Ashendale
Harmless
Posts: 47
Registered: 3-4-2005
Location: Estonia
Member Is Offline
Mood: Hydrated
|
|
Help with reducer, oxidizer, redox reaction..
I need help. I have a problem with identifying oxidizer or reducer quickly. Sure I can do it like so: "Hmm, okay, so umm, copper went from +1 to
+2...so it gave one electron, okay, reducer is a thing that gives electron, so copper reduced..."
But that takes me hell of a time. I took the old book, but I still can't get it clear. Is there a way to remember, which is reducer, which is oxidizer
and which reduces and which oxidizes?
I just keep mixing them up and I would really like to get it right..
Thanks in advance.
|
|
Odyssèus
Hazard to Self
Posts: 50
Registered: 7-3-2006
Member Is Offline
Mood: No Mood
|
|
Oxidising agents get reduced and recieves/accepts electrons. Reducing agents get oxidised and donates/loses electrons.
The way I remember it is that an oxidising agent for example, doesnt oxidise itself but something else, so it gets reduced. As for which one gains and
which one loses electrons... reducing agents reduce the number of electrons the agent has.
|
|
Darkblade48
Hazard to Others
Posts: 411
Registered: 27-3-2005
Location: Canada
Member Is Offline
Mood: No Mood
|
|
Quote: | Originally posted by Ashendale
But that takes me hell of a time. I took the old book, but I still can't get it clear. Is there a way to remember, which is reducer, which is oxidizer
and which reduces and which oxidizes?
|
I don't suppose memorizing a table of reduction potentials is what you had in mind? I think this is the only way to do it (or with enough practice,
you'll have a feel for what will reduce what)
|
|
Ashendale
Harmless
Posts: 47
Registered: 3-4-2005
Location: Estonia
Member Is Offline
Mood: Hydrated
|
|
Quote: | Originally posted by Darkblade48
I don't suppose memorizing a table of reduction potentials is what you had in mind? |
Of course not, though it would be a great challenge
At the moment I'm writing reactions and trying to identify oxidizer / reducer as quicky as possible, though I'm still mixing them up..Guess, as
Darkblade48 said, the skill will come in time.
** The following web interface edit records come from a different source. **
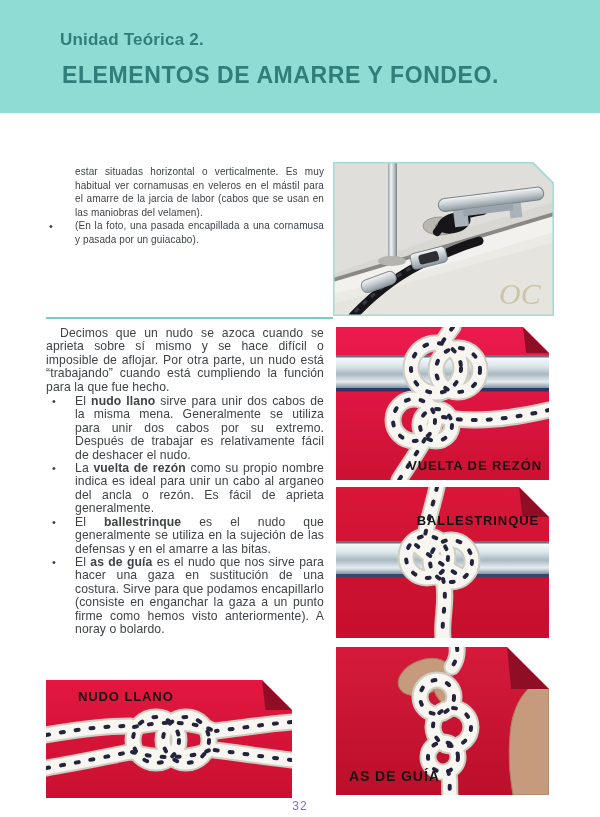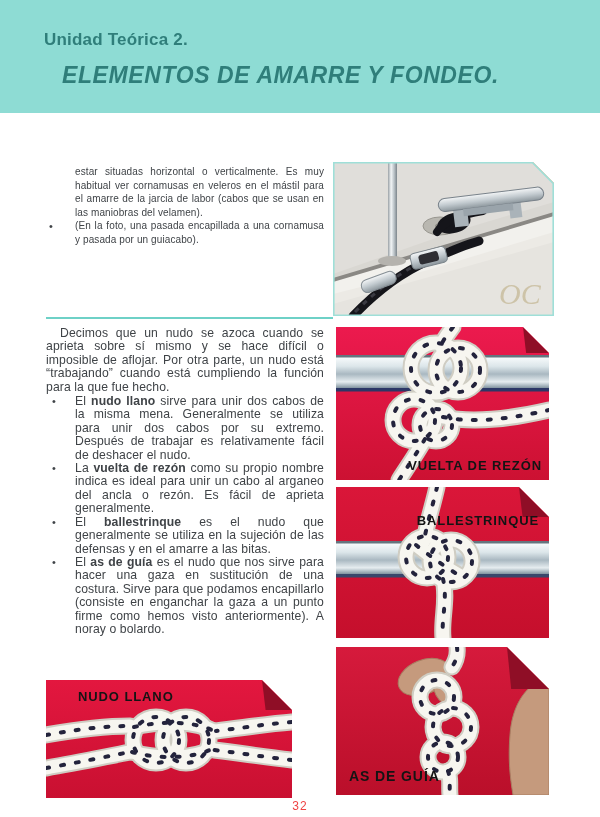--- a/index.html
+++ b/index.html
@@ -2,22 +2,22 @@
 <html><head>
 <meta charset="utf-8">
 <style>
   html,body{margin:0;padding:0;background:#9b9b9b;}
   .page{
     position:relative;width:600px;height:817px;background:#fff;margin:0 auto;
     font-family:"Liberation Sans", sans-serif;overflow:hidden;
   }
   
   .band{position:absolute;left:0;top:0;width:600px;height:113px;background:#8edcd4;}
-  .kicker{position:absolute;left:44px;top:30px;font-size:17px;font-weight:bold;color:#2f7e7a;letter-spacing:.2px;}
-  .band-title{position:absolute;left:62px;top:62px;margin:0;font-size:23px;font-weight:bold;color:#2f7e7a;letter-spacing:.6px;font-style:italic;}
+  .kicker{position:absolute;left:60px;top:30px;font-size:17px;font-weight:bold;color:#2f7e7a;letter-spacing:.2px;}
+  .band-title{position:absolute;left:62px;top:62px;margin:0;font-size:23px;font-weight:bold;color:#2f7e7a;letter-spacing:.6px;}
   
   .intro{position:absolute;left:75px;top:165px;width:249px;color:#3f4347;}
   .intro p{margin:0;font-size:10px;line-height:13.5px;text-align:justify;letter-spacing:.1px;}
   .intro-li{position:relative;}
   .intro-li .dot{position:absolute;left:-26px;top:1px;font-size:11px;color:#3f4347;}
   
   .sec{position:absolute;left:46px;top:281px;margin:0;font-size:30px;font-weight:bold;color:#1c1d1f;letter-spacing:.5px;}
   .sec .sec-title{margin-left:16px;}
   .sec-rule{position:absolute;left:46px;top:317px;width:287px;height:2px;background:#6ed1c7;}
   
@@ -42,21 +42,21 @@
   .card-vuelta{left:336px;top:327px;width:213px;height:153px;background:linear-gradient(#ec1a4e,#cc1132);}
   .card-balle {left:336px;top:487px;width:213px;height:151px;background:linear-gradient(#da1639,#c50f2c);}
   .card-llano {left:46px; top:680px;width:246px;height:118px;background:linear-gradient(#e3173f,#c91031);}
   .card-guia  {left:336px;top:647px;width:213px;height:148px;background:linear-gradient(#d61a3c,#ba0f2a);}
   .card-vuelta .knot-label{right:7px;bottom:7px;}
   .card-balle  .knot-label{right:10px;top:26px;}
   .card-llano  .knot-label{left:32px;top:9px;}
   .card-guia   .knot-label{left:13px;bottom:11px;font-size:14px;}
   .knot-card svg{position:absolute;left:0;top:0;}
   
-  .page-num{position:absolute;left:0;top:799px;width:600px;text-align:center;font-size:12px;color:#ef4444;letter-spacing:1px;}
+  .page-num{position:absolute;left:0;top:799px;width:600px;text-align:center;font-size:12px;color:#8b5cf6;letter-spacing:1px;}
 </style>
 </head>
 <body>
 
 <div class="page">
 
   <header class="band">
     <div class="kicker">Unidad Teórica 2.</div>
     <h1 class="band-title">ELEMENTOS DE AMARRE Y FONDEO.</h1>
   </header>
If anyone had a problem with this too, could you please share how did *you* learn it?
|
|
Magpie
lab constructor
Posts: 5939
Registered: 1-11-2003
Location: USA
Member Is Offline
Mood: Chemistry: the subtle science.
|
|
I think practice is the best way. There are a limited number of "usual suspects", i.e., Mn, Cr, Fe, etc and you get used to what happens to them in
redox equations.
I always had to determine what was happening to the valence, as you have shown. Also remember that whether an element is reduced or oxidized depends
on the situation. E.g., NO2- can be either an oxidant or a reductant, depending on what it is "competing" against.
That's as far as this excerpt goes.